These protocols and guidelines address – in varying degrees of detail – some of the key concerns previously outlined. For example, the ICC recommends that tribunals and parties agree on the possibility of “virtual sequestration” of witnesses. The HKIAC advises parties to arrange “for a hearing invigilator to attend at the same premises as the witness or expert. The SIAC suggests “requiring the witness to provide a 360-degree view of the room”. And all of them recommended ensuring the confidentiality and security of virtual hearings (including password protection, lists of participants and minimum requirements for encryption, among other aspects).

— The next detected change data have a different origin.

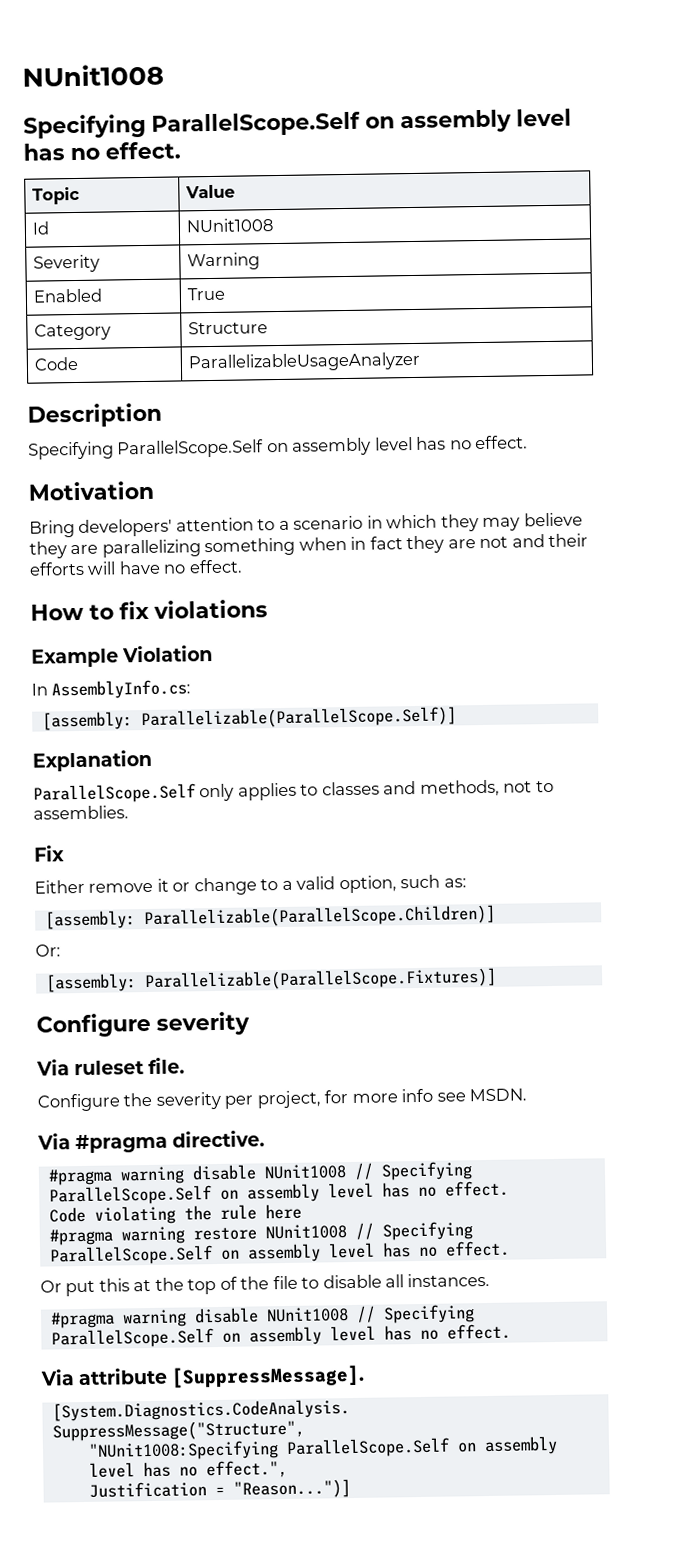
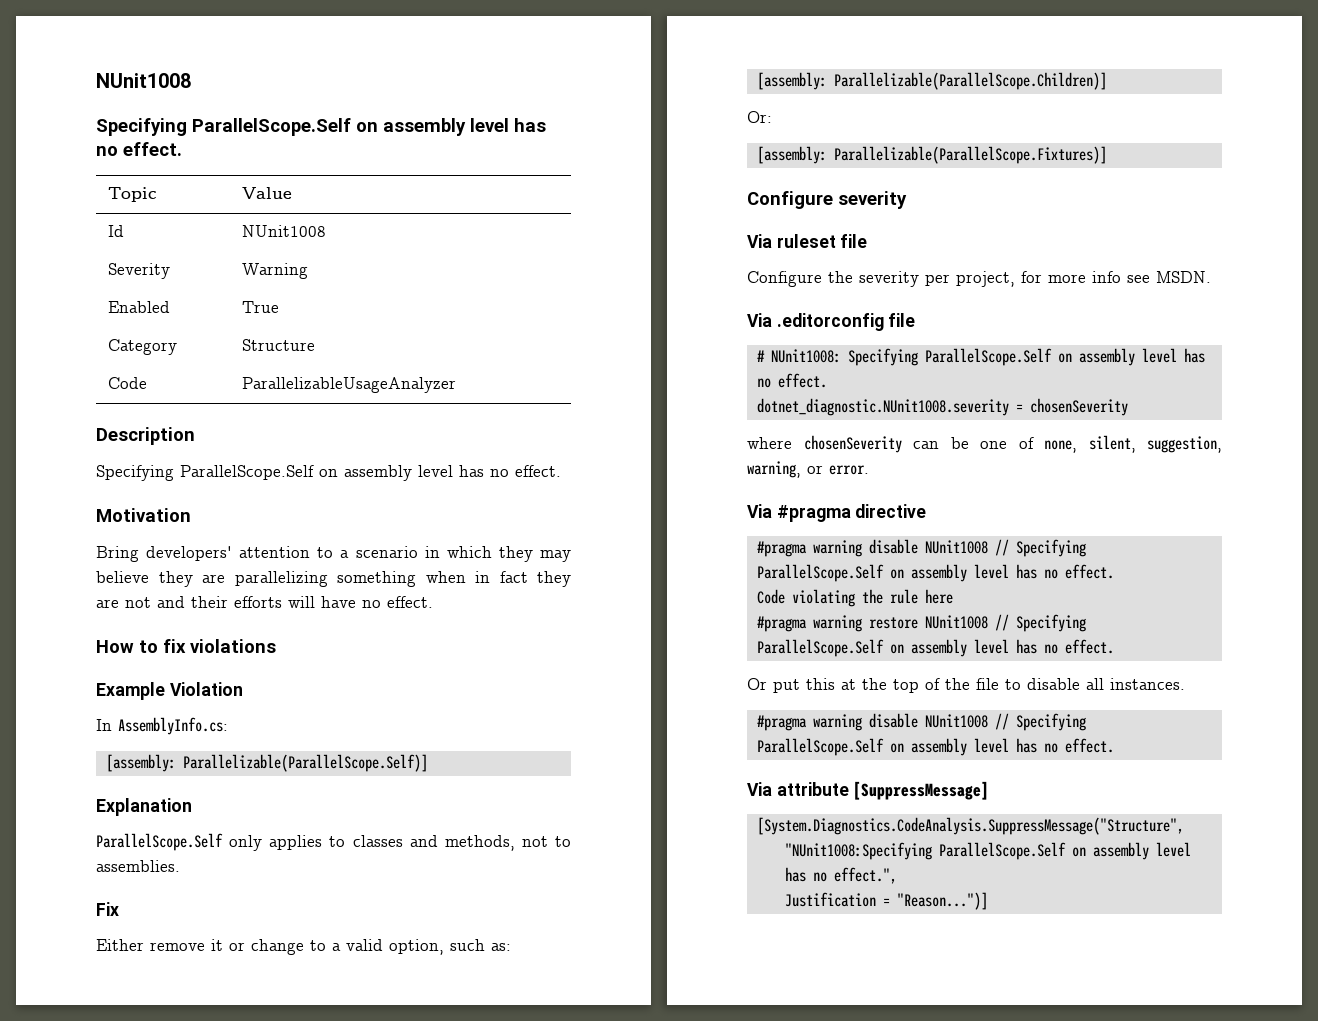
- Via ruleset file.
+ Via ruleset file
+ Via .editorconfig file
+ # NUnit1008: Specifying ParallelScope.Self on assembly level has no effect.
+ dotnet_diagnostic.NUnit1008.severity = chosenSeverity
+ where chosenSeverity can be one of none, silent, suggestion, warning, or error.
- Via #pragma directive.
+ Via #pragma directive
- Via attribute [SuppressMessage].
+ Via attribute [SuppressMessage]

Despite the efforts of the arbitration community to adapt to a new reality, many arbitral proceedings are still held in-person. But it is likely that, in the future, virtual hearings for arbitrations will become the norm rather than the exception.

 

Cristina Camarero Espinosa is the managing partner, Antonio Góngora Oliver is counsel and Paula Fernández Huertas is an associate at ONTIER. Ms Camarero can be contacted on +34 (91) 431 3000 or by email: ccamarero@ontier.net. Mr Góngora can be contacted on +34 (68) 941 5548 or by email: agongora@ontier.net. Ms Huertas can be contacted on +34 (66) 948 4557 or by email: pfhuertas@ontier.net.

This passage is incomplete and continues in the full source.